Da “ondas Gama previstas realmente mesmo se um item que estivesse a ponto de ser recordada estêve estudado previamente,” disse Michael Kahana, um professor de psicologia na Escola de Penn das Artes e as Ciências e o investigador principal. “Ou seja um poderia ver uma diferença na actividade de cérebro apenas antes de recordar algo que teve e não tinha acontecido realmente.”

Além do que o fornecimento de uma compreensão melhor de como a memória trabalha, os resultados podem igualmente fornecer uma imagem mais clara de como ajudar àqueles que sofrem com epilepsia. Nos 2,6 milhão sofredores Americanos da epilepsia, as oscilações do cérebro tornam-se tão fortes que varrem através do cérebro, produzindo apreensões. Embora as apreensões sejam controladas com a medicamentação em dois terços dos povos com epilepsia, o restante pode ser candidatos para que a cirurgia remova as regiões do cérebro onde as apreensões originam.

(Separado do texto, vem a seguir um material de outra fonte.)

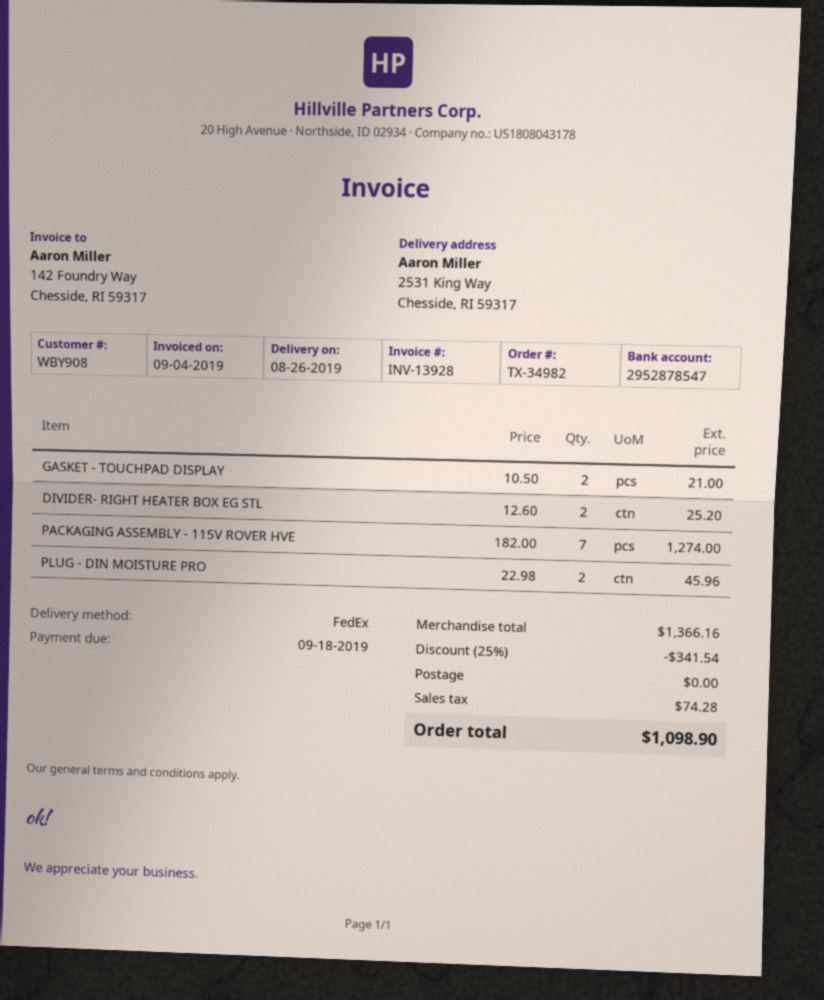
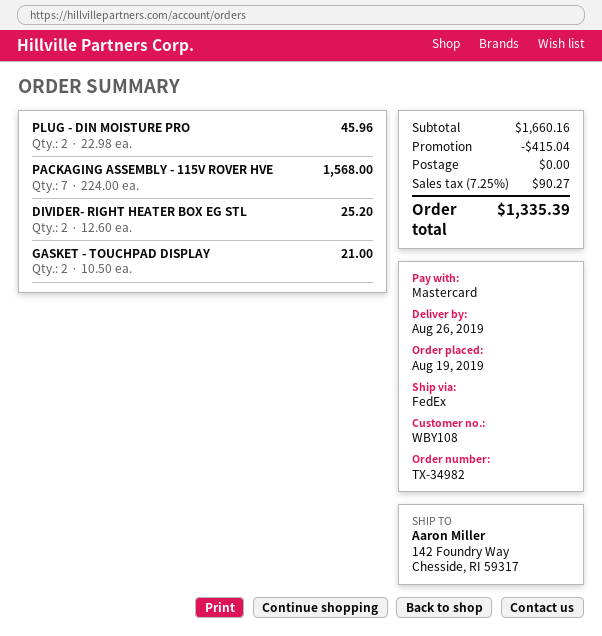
customer number: WBY908 -> WBY108
ship to: 2531 King Way, Chesside, RI 59317 -> 142 Foundry Way, Chesside, RI 59317
PACKAGING ASSEMBLY - 115V ROVER HVE: 7 x 182.00 = 1274.00 -> 7 x 224.00 = 1568.00
subtotal: 1366.16 -> 1660.16
discount: 341.54 -> 415.04
tax: 74.28 -> 90.27
total: 1098.90 -> 1335.39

“Identificar as assinaturas neurais do armazenamento e da recuperação bem sucedidos da memória pode ajudar neurocirurgião a reduzir os deficits cognitivos que puderam resultar da cirurgia da epilepsia,” disse Brian Litt, professor adjunto da neurologia e da tecnologia biológica em Penn, e um co-autor do estudo.

Além, estas técnicas para traçar redes cognitivas poderiam causar melhores maneiras de traçar redes funcionais no cérebro, que pode ajudar em tratar um número de desordens neurológicas, incluindo a depressão, a esquizofrenia, o traumatismo principal e desordens afectivas, Litt disseram.